▸ PROVIDED MATERIAL
[Start of Attachment]
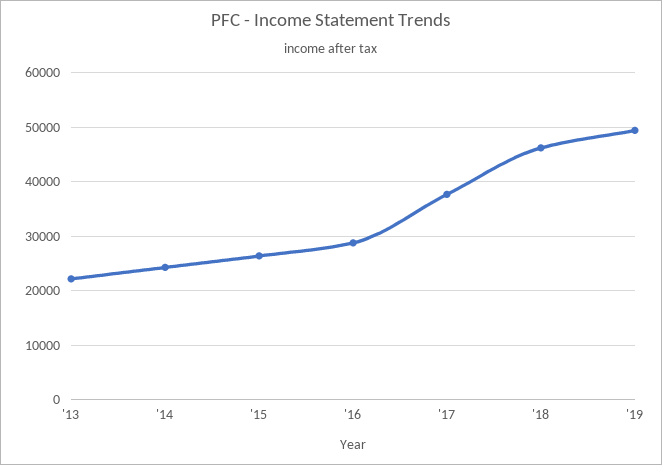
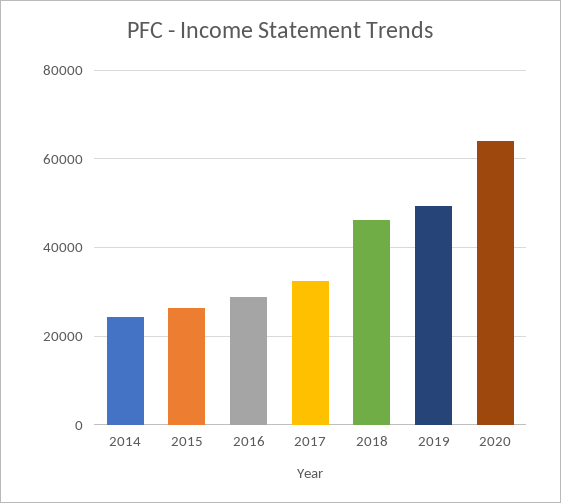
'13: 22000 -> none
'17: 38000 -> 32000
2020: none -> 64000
[End of Attachment]
[Start of Attachment]
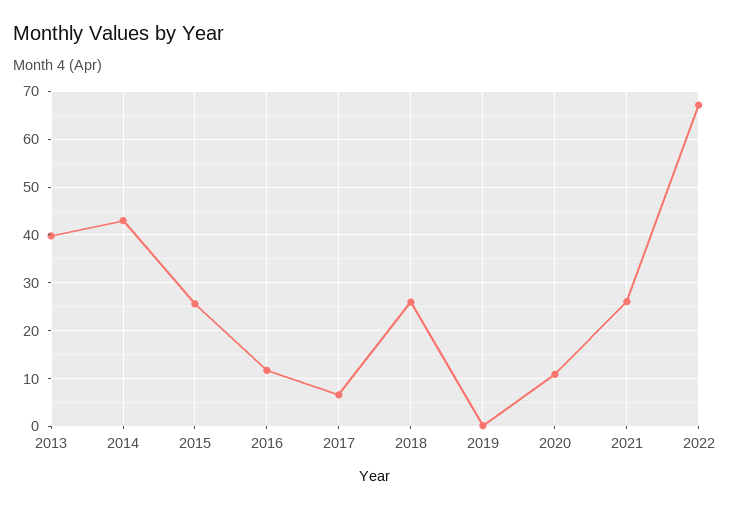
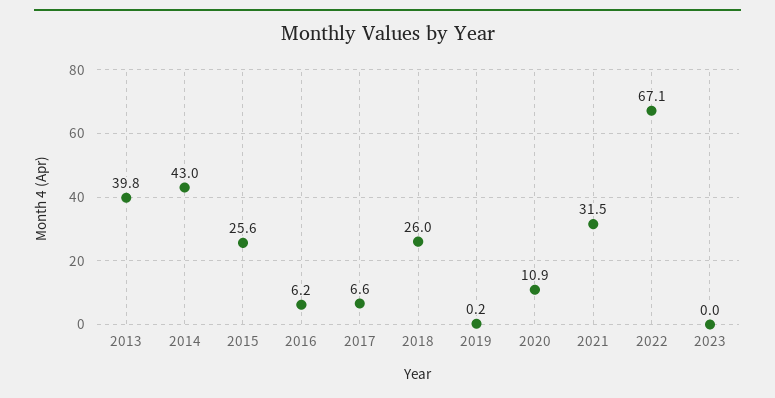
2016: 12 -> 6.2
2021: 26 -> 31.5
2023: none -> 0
[End of Attachment]
▸ WORK ITEM
Scan the material above for the string "none", returning each line that contains it.

▸ RESPONSE AREA
'13: 22000 -> none
2020: none -> 64000
2023: none -> 0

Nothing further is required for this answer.